Voor het selecteren van het juiste ventiel zijn de eerste vragen; Wat willen we gaan doen? Welke krachten zijn hiervoor nodig? Wat is de frequentie van de applicatie? Hoeveel tijd hebben we beschikbaar voor deze actie? Dit noemen we de dimensionering van het systeem. Daarnaast kunnen ook andere aspecten een rol spelen, zoals; omgevingstemperatuur, explosieveiligheidscondities en ATEX zones of de chemische bestendigheid.

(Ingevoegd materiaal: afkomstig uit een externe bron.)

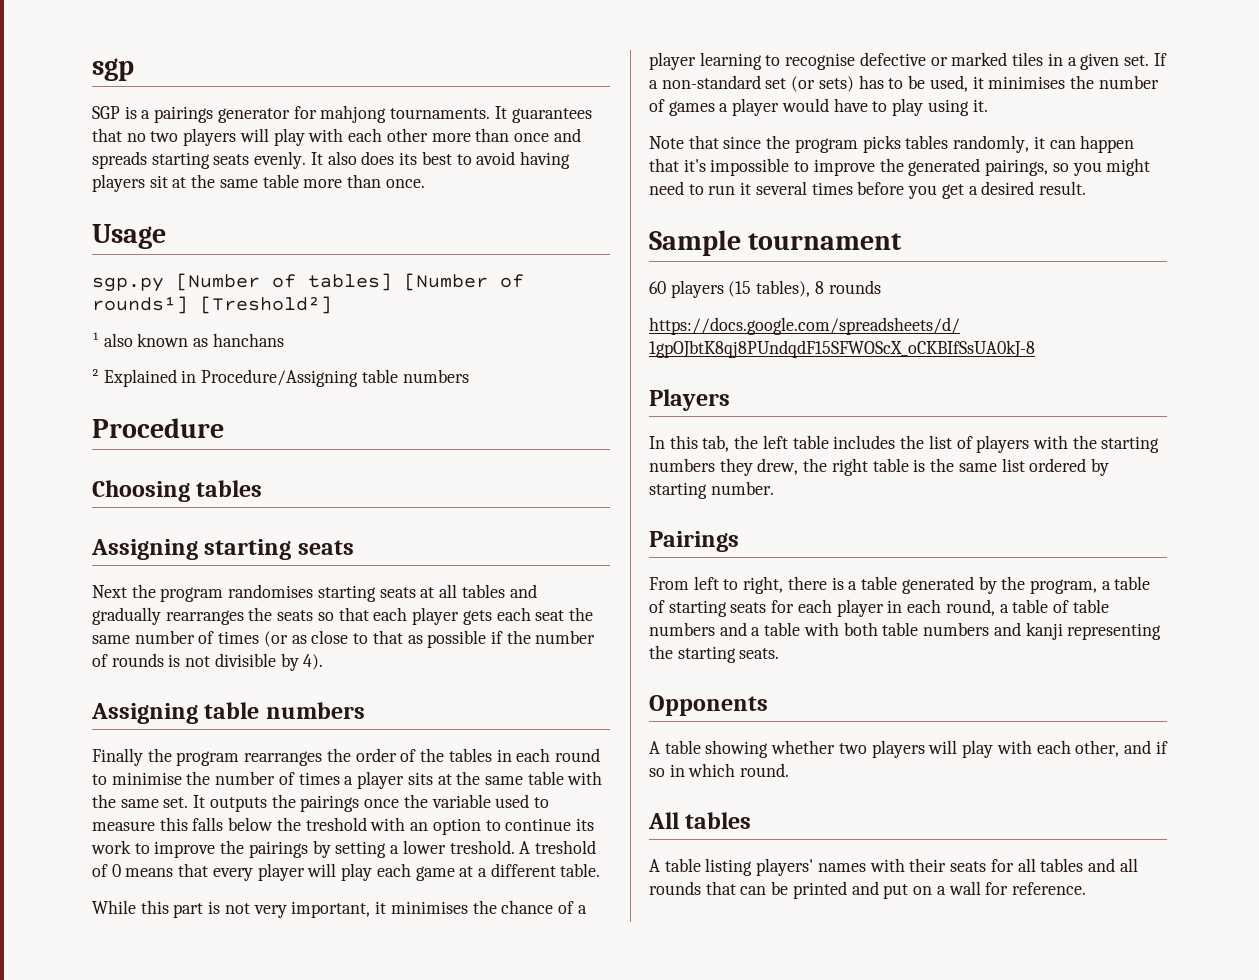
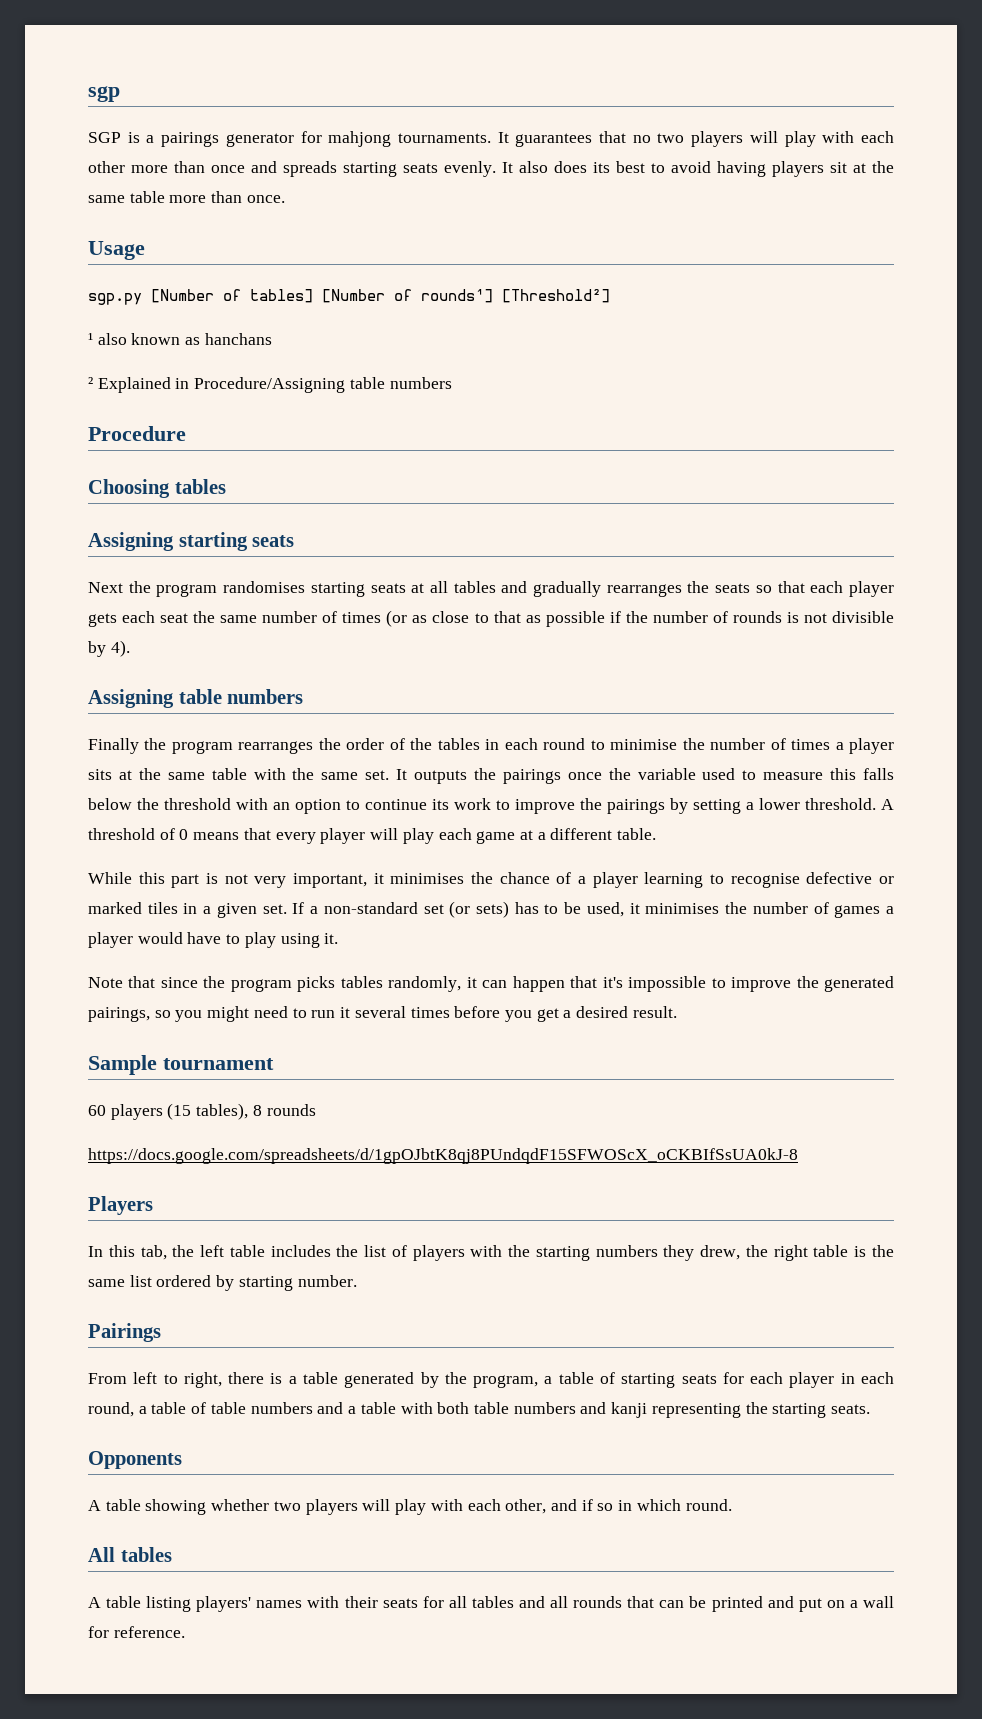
[200,296,332,314] [Treshold²] -> [502,289,610,303] [Threshold²]
[305,817,367,831] treshold -> [164,798,231,810] threshold
[449,840,596,854] treshold. A treshold -> [805,798,894,810] [88,828,155,840] threshold. A threshold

Selectie van het juiste ventiel:

De hoeveelheid lucht die nodig is wordt bepaald door de diameter en slag van de cilinder. Het volume van de actuator, benodigde druk en schakelfrequentie bepalen de grootte van het distributieventiel

Functie van ventiel:

Om een actie te maken; puls- blaassignaal, roteren van een as of heen en weer gaande beweging van een cilinder kan gebruik worden gemaakt van verschillende functies:

De meest voorkomende functie zijn:

  • 2/2 ventiel, 2 poorten, 2 standen, open – dicht functie
  • 3/2 ventiel, 3 poorten, 2 standen, open – dicht functie en ontluchting secundaire zijde.
  • 5/2 ventiel, 5 poorten, 2 standen, toevoer, 2x distributie en 2x ontluchting
  • 5/2 ventiel, 5 poorten, 2 standen, toevoer, 2x distributie en 2x ontluchting

Dit zijn de meest voorkomende varianten, maar voor specifieke wensen bestaan er ook andere uitvoeringen, zoals; 4/2, 4/3 en 6/2 ventielen.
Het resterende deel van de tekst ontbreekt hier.